# New stick burner - trouble controlling temp ...



## JustBone (Dec 4, 2017)

New to the forum, recently purchased a smoker from Academy - Triton Outdoor Gourmet - dimensions and photos below:

Bit of history - a long time ago in High School, I worked for a local Barbecue place called Risky's Barbecue (famous in the Fort Worth TX area), and am attempting to replicate that great taste.  

There are several methods to effectively smoke a brisket but most important is a constant low temperature somewhere around 215°-225° ... of which I cannot seem to maintain!!!  

I'm either spiking up to 300°+ or falling well below 225°.  Looking for tips to maintain temp.

The smoker is 1/8" thick steel - good quality, added high temp gasket to all ports and now have NO smoke leakage.

Dimensions / openings

*Firebox Size *
Diameter:              15.75"
Length:                 18.75"
Volume of FB:        *3653 *(cu in)
*
 Cook Chamber *
Diameter:              18.75"
Length:                  41"
Volume of CC:        *11320 *(1/3 = 3773)
*
FB to CC Opening*
8" x 5" (4" deep)


Using the "rule of 1/3" ... looks like my FB is slightly on the small side by about 120 cu in.  Would the Firebox size shortage of roughly *-3.28%* make a significant difference in maintaining consistent temp?  

I start with Charcoal in a "chimney" can, then add post oak.  Am I using too much fuel/wood?

1st plan is to add a second "cold air vent" to the Firebox (thanks to @*daveomak *reply to an earlier thread Nov 23rd)
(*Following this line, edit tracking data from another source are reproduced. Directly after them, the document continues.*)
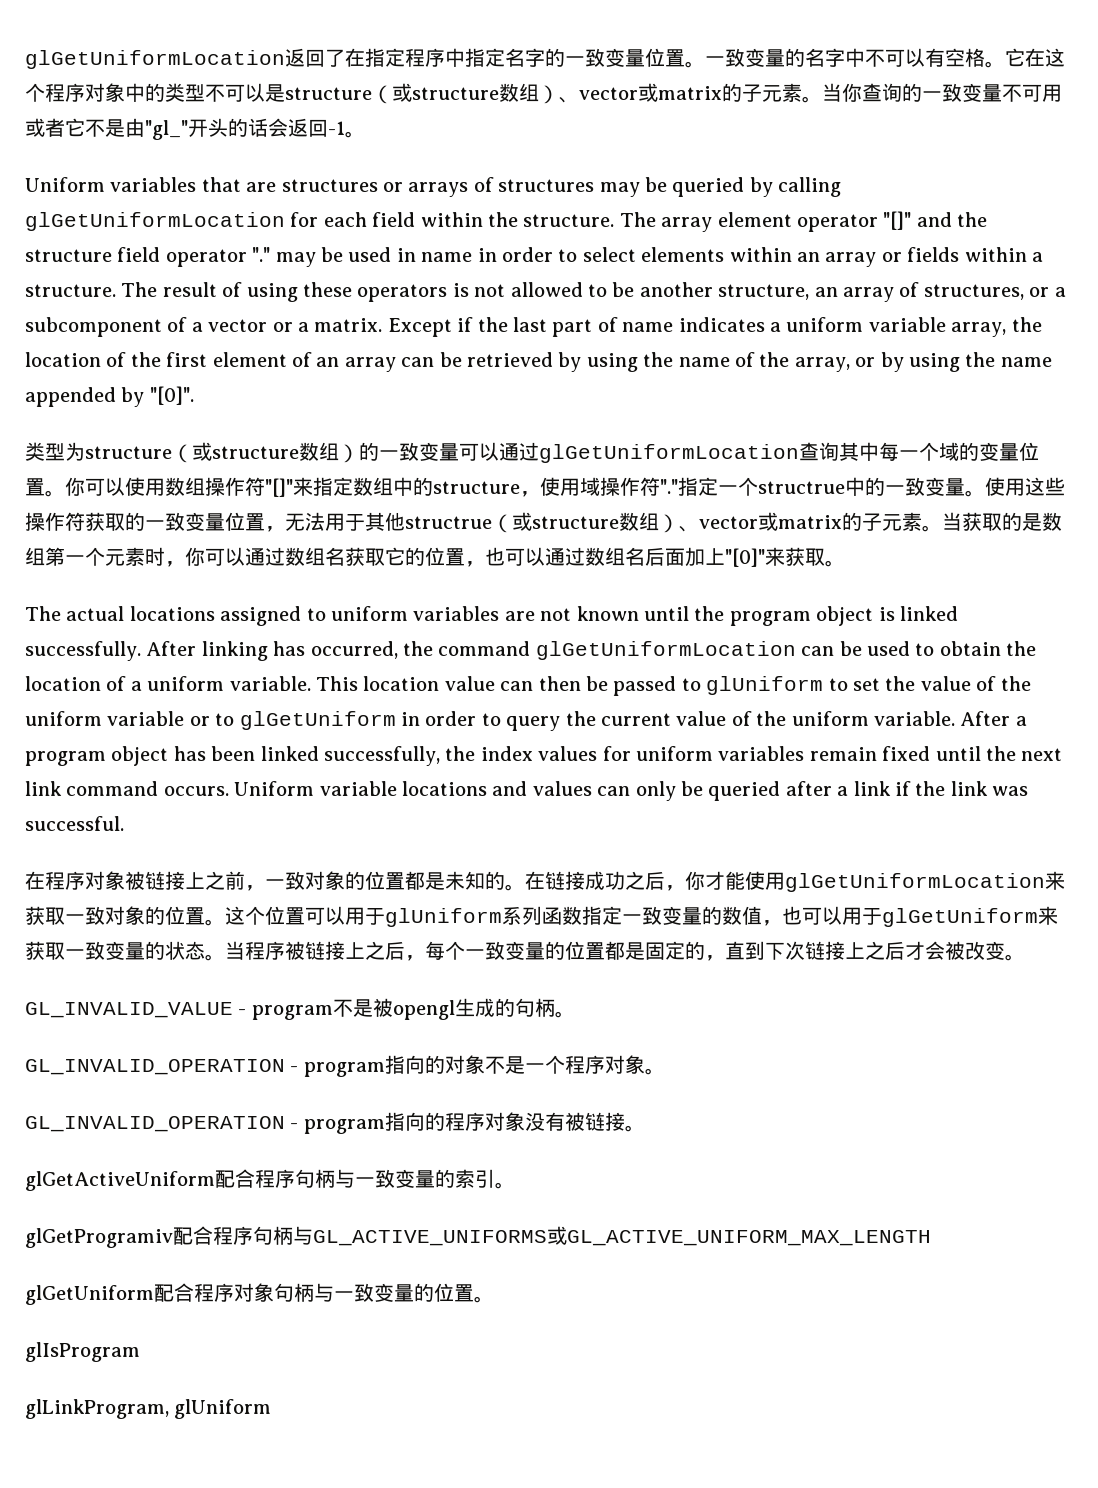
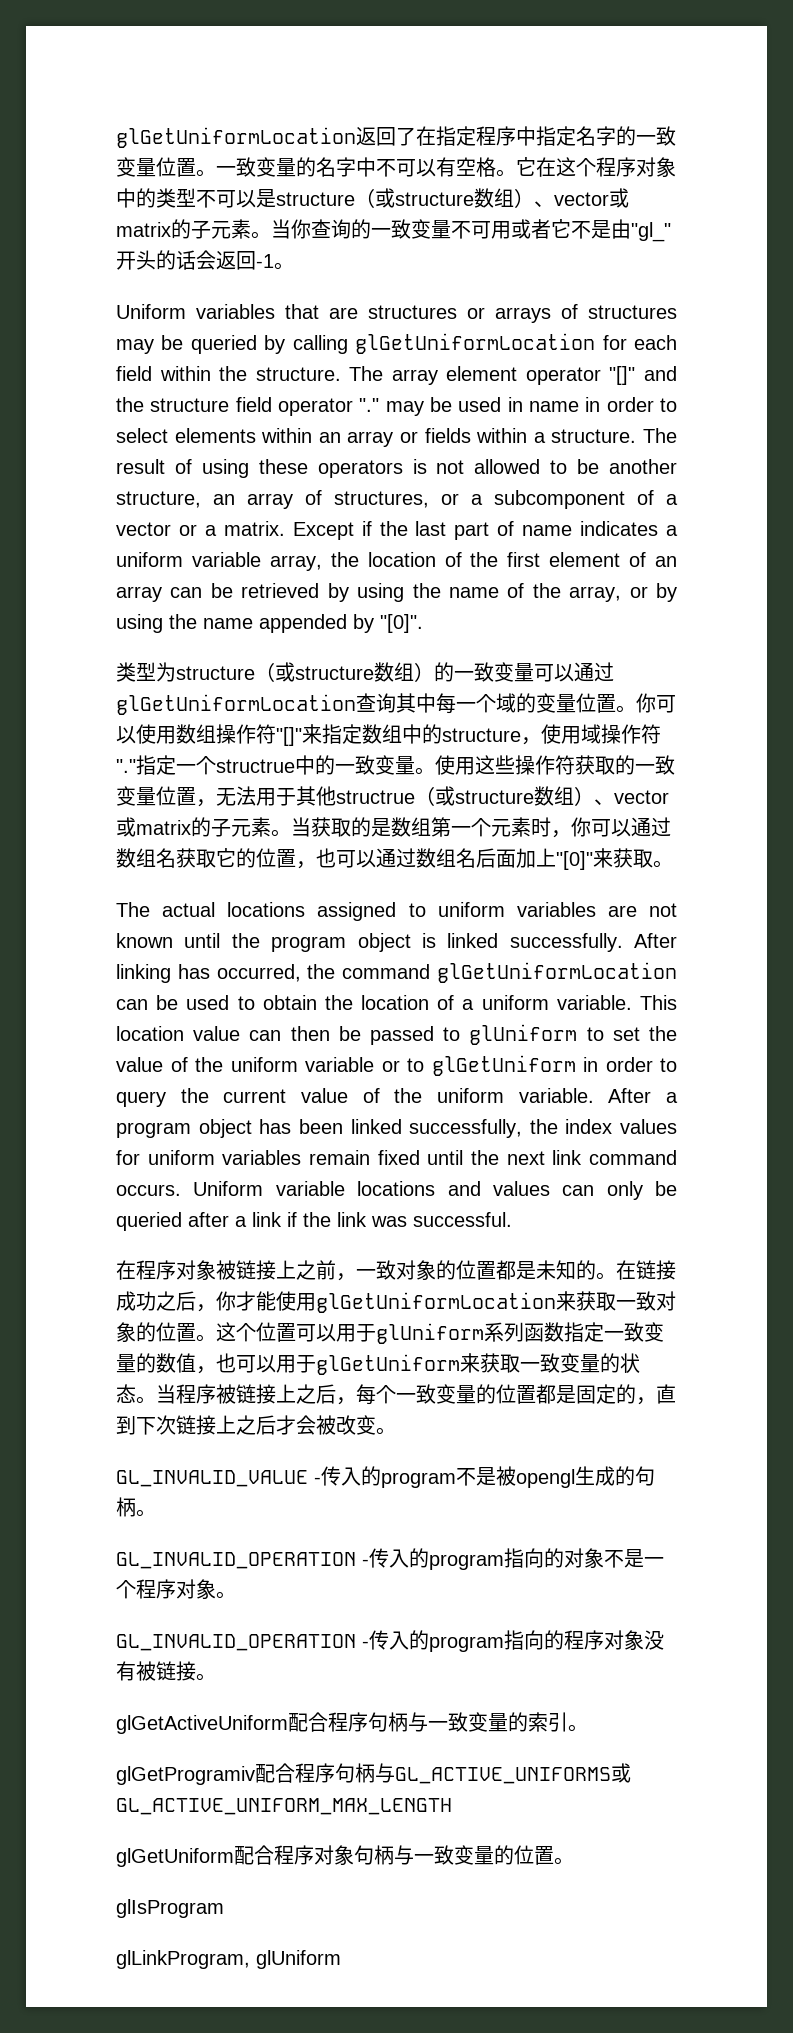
- GL_INVALID_VALUE - program不是被opengl生成的句柄。
+ GL_INVALID_VALUE -传入的program不是被opengl生成的句柄。
- GL_INVALID_OPERATION - program指向的对象不是一个程序对象。
+ GL_INVALID_OPERATION -传入的program指向的对象不是一个程序对象。
- GL_INVALID_OPERATION - program指向的程序对象没有被链接。
+ GL_INVALID_OPERATION -传入的program指向的程序对象没有被链接。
*... open to any and all other suggestions?*

*













*


----------



## phatbac (Dec 5, 2017)

Im thinking your wood is too big for starters. try splits that are thickness of a coke can. Once you get a coal bed use one at a time. If you run cold use two. if you run hot with two then put a small foil pan of sand or water (or even trapped air with a pan covered in aluminum foil) as heat shield under the meat. this will help with the low and slow. Adjust your vents until you find the sweet spot you are looking for temp wise.

Happy Smoking,
phatbac (Aaron)


----------



## sqwib (Dec 5, 2017)

Based on your question and pics posted I'll give this a shot.

Firebox should be fine.
Fire management may help a bit try feeding the firebox smaller splits more often.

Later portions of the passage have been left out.